Please return every record exactly, with no pictures included.

Segment Open

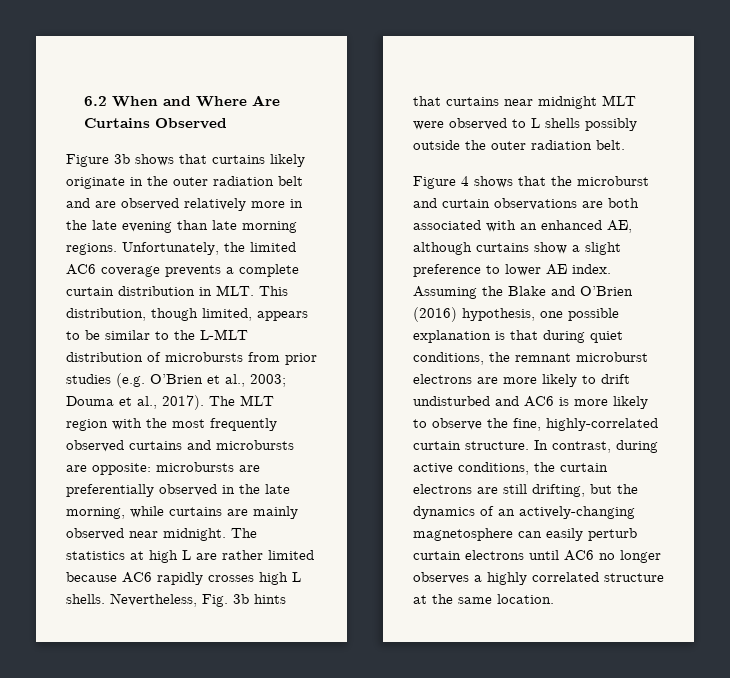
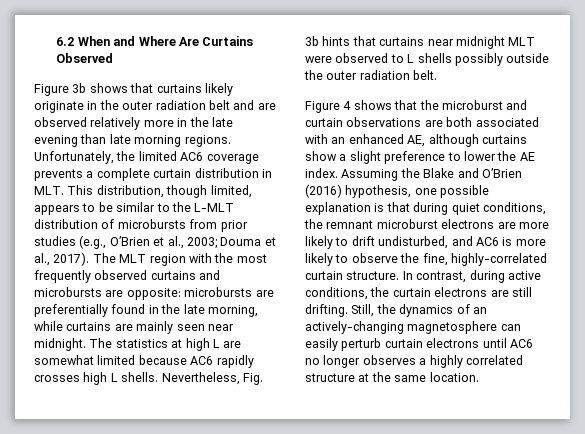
- Unfortunately, the limited AC6 coverage prevents a complete curtain distribution in MLT. This distribution, though limited, appears to be similar to the L-MLT distribution of microbursts from prior studies (e.g. O’Brien et al., 2003; Douma et al., 2017).
+ Unfortunately, the limited AC6 coverage prevents a complete curtain distribution in MLT. This distribution, though limited, appears to be similar to the L-MLT distribution of microbursts from prior studies (e.g., O’Brien et al., 2003; Douma et al., 2017).
- The MLT region with the most frequently observed curtains and microbursts are opposite: microbursts are preferentially observed in the late morning, while curtains are mainly observed near midnight.
+ The MLT region with the most frequently observed curtains and microbursts are opposite: microbursts are preferentially found in the late morning, while curtains are mainly seen near midnight.
- The statistics at high L are rather limited because AC6 rapidly crosses high L shells.
+ The statistics at high L are somewhat limited because AC6 rapidly crosses high L shells.
- Figure 4 shows that the microburst and curtain observations are both associated with an enhanced AE, although curtains show a slight preference to lower AE index.
+ Figure 4 shows that the microburst and curtain observations are both associated with an enhanced AE, although curtains show a slight preference to lower the AE index.
- Assuming the Blake and O’Brien (2016) hypothesis, one possible explanation is that during quiet conditions, the remnant microburst electrons are more likely to drift undisturbed and AC6 is more likely to observe the fine, highly-correlated curtain structure.
+ Assuming the Blake and O’Brien (2016) hypothesis, one possible explanation is that during quiet conditions, the remnant microburst electrons are more likely to drift undisturbed, and AC6 is more likely to observe the fine, highly-correlated curtain structure.
- In contrast, during active conditions, the curtain electrons are still drifting, but the dynamics of an actively-changing magnetosphere can easily perturb curtain electrons until AC6 no longer observes a highly correlated structure at the same location.
+ In contrast, during active conditions, the curtain electrons are still drifting. Still, the dynamics of an actively-changing magnetosphere can easily perturb curtain electrons until AC6 no longer observes a highly correlated structure at the same location.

Segment Closed

Finished task:
- Unfortunately, the limited AC6 coverage prevents a complete curtain distribution in MLT. This distribution, though limited, appears to be similar to the L-MLT distribution of microbursts from prior studies (e.g. O’Brien et al., 2003; Douma et al., 2017).
+ Unfortunately, the limited AC6 coverage prevents a complete curtain distribution in MLT. This distribution, though limited, appears to be similar to the L-MLT distribution of microbursts from prior studies (e.g., O’Brien et al., 2003; Douma et al., 2017).
- The MLT region with the most frequently observed curtains and microbursts are opposite: microbursts are preferentially observed in the late morning, while curtains are mainly observed near midnight.
+ The MLT region with the most frequently observed curtains and microbursts are opposite: microbursts are preferentially found in the late morning, while curtains are mainly seen near midnight.
- The statistics at high L are rather limited because AC6 rapidly crosses high L shells.
+ The statistics at high L are somewhat limited because AC6 rapidly crosses high L shells.
- Figure 4 shows that the microburst and curtain observations are both associated with an enhanced AE, although curtains show a slight preference to lower AE index.
+ Figure 4 shows that the microburst and curtain observations are both associated with an enhanced AE, although curtains show a slight preference to lower the AE index.
- Assuming the Blake and O’Brien (2016) hypothesis, one possible explanation is that during quiet conditions, the remnant microburst electrons are more likely to drift undisturbed and AC6 is more likely to observe the fine, highly-correlated curtain structure.
+ Assuming the Blake and O’Brien (2016) hypothesis, one possible explanation is that during quiet conditions, the remnant microburst electrons are more likely to drift undisturbed, and AC6 is more likely to observe the fine, highly-correlated curtain structure.
- In contrast, during active conditions, the curtain electrons are still drifting, but the dynamics of an actively-changing magnetosphere can easily perturb curtain electrons until AC6 no longer observes a highly correlated structure at the same location.
+ In contrast, during active conditions, the curtain electrons are still drifting. Still, the dynamics of an actively-changing magnetosphere can easily perturb curtain electrons until AC6 no longer observes a highly correlated structure at the same location.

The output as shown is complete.